DIGITAL LIBRARY
THE APPLICATION OF HIERARCHICAL CLUSTERING ON STUDENT ASSESSMENT DATA IN SECONDARY EDUCATION
Jackson State University (UNITED STATES)
About this paper:
Appears in: INTED2022 Proceedings
Publication year: 2022
Pages: 10309-10319
ISBN: 978-84-09-37758-9
ISSN: 2340-1079
doi: 10.21125/inted.2022.2721
Conference name: 16th International Technology, Education and Development Conference
Dates: 7-8 March, 2022
Location: Online Conference
Abstract:
The process of data mining to research student assessment data is very intriguing in the field of secondary education. In this paper, we have applied the data analytics methods of the Principal Component Analysis (PCA) and hierarchical and flat clustering algorithms to student assessment data to discover unknown patterns, trends, and characteristic associations for predicting and assessing success outcomes that would not otherwise be detected. Clustering of data allows student assessment data to be grouped and enables key policymakers, administrators, and school districts to make more informed, data-driven decisions within their schools. The student data clusters within this study is divided into 5 groups to gain the performance characteristics of students: advanced, proficient, passing, basic, and minimum.

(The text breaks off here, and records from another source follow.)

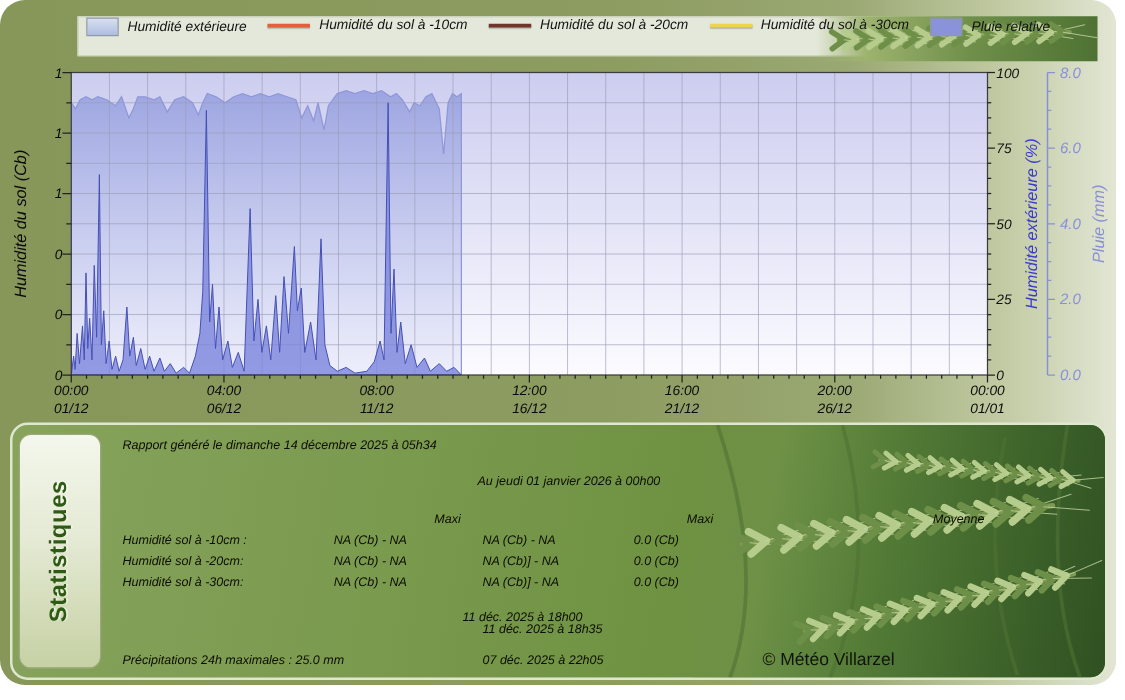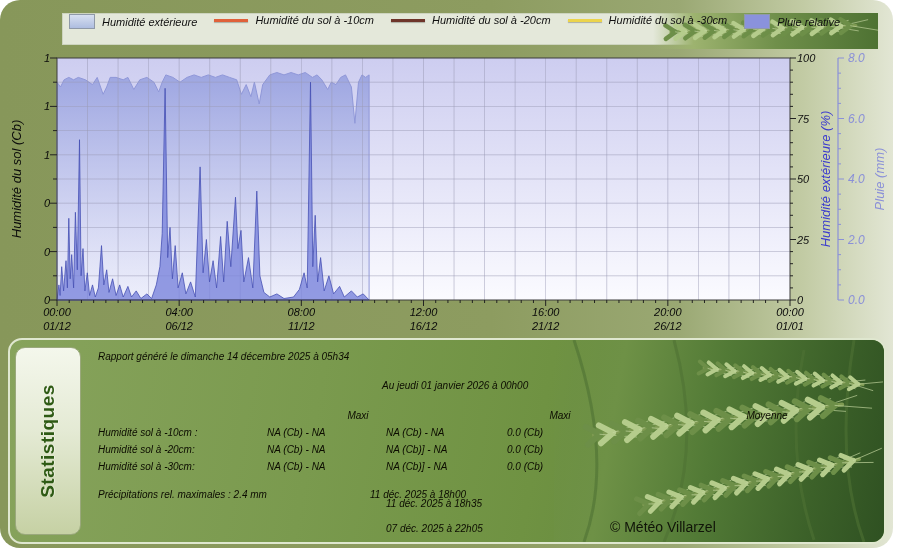--- a/index.html
+++ b/index.html
@@ -539,7 +539,6 @@
     <div class="stxt" style="left:376px;top:121px;">NA (Cb)] - NA</div>
     <div class="stxt" style="left:497px;top:121px;">0.0 (Cb)</div>
 
-    <div class="stxt" style="left:88px;top:149px;">Précipitations rel. maximales : 2.4 mm</div>
     <div class="stxt" style="left:360px;top:149px;">11 déc. 2025 à 18h00</div>
     <div class="stxt" style="left:376px;top:158px;">11 déc. 2025 à 18h35</div>
     <div class="stxt" style="left:376px;top:183px;">07 déc. 2025 à 22h05</div>

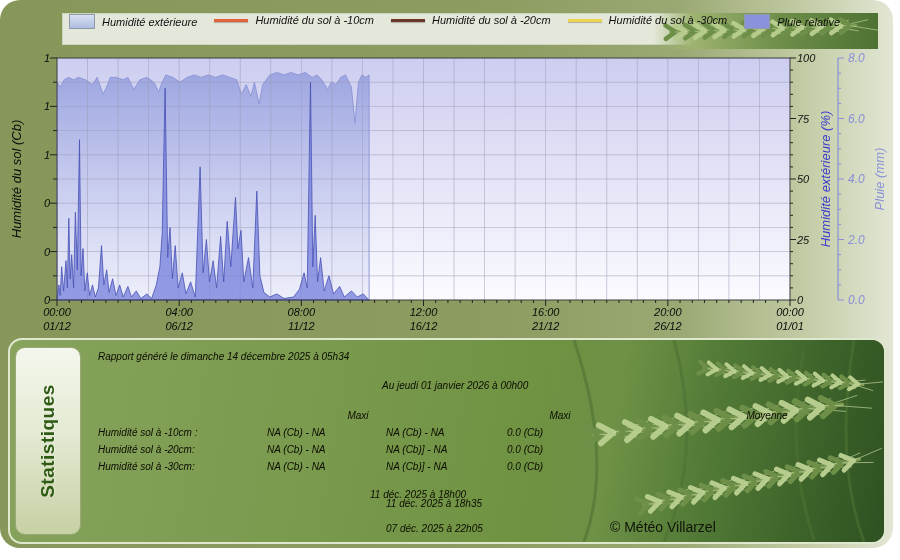--- a/index.html
+++ b/index.html
@@ -541,6 +541,7 @@
 
     <div class="stxt" style="left:360px;top:149px;">11 déc. 2025 à 18h00</div>
     <div class="stxt" style="left:376px;top:158px;">11 déc. 2025 à 18h35</div>
+    <div class="stxt" style="left:88px;top:183px;">Précipitations 24h maximales : 25.0 mm</div>
     <div class="stxt" style="left:376px;top:183px;">07 déc. 2025 à 22h05</div>
 
     <div class="stxt" style="left:600px;top:179px;font-style:normal;font-size:14px;color:#101408;">© Météo Villarzel</div>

This study has utilized student data and four variables from State Assessment courses in English (English 2), History (U.S. History), Mathematics (Algebra 1), and Science (Biology 1) focusing on freshman, sophomore, and junior level high school students in a public school district. The analytics methodology implored here can be adopted by school systems

to assist in informing educators about the importance of using data in assessing student performances on the different metrics of measuring learning progressions and increasing graduation rates in secondary education. The importance of the analytics lies in the fact that they are amenable to Artificial Intelligence (AI) to automate and ease the process by analyzing large and higher dimensional sets of data, spotting of significant patterns and generation of single output that navigates educational policy makers towards a particular decision based on predicted assessment outcomes.
Keywords:
Secondary education, student assessment, clustering algorithms, hierarchical clustering, dendrograms, data analytics, data mining, big data, PCA, student data.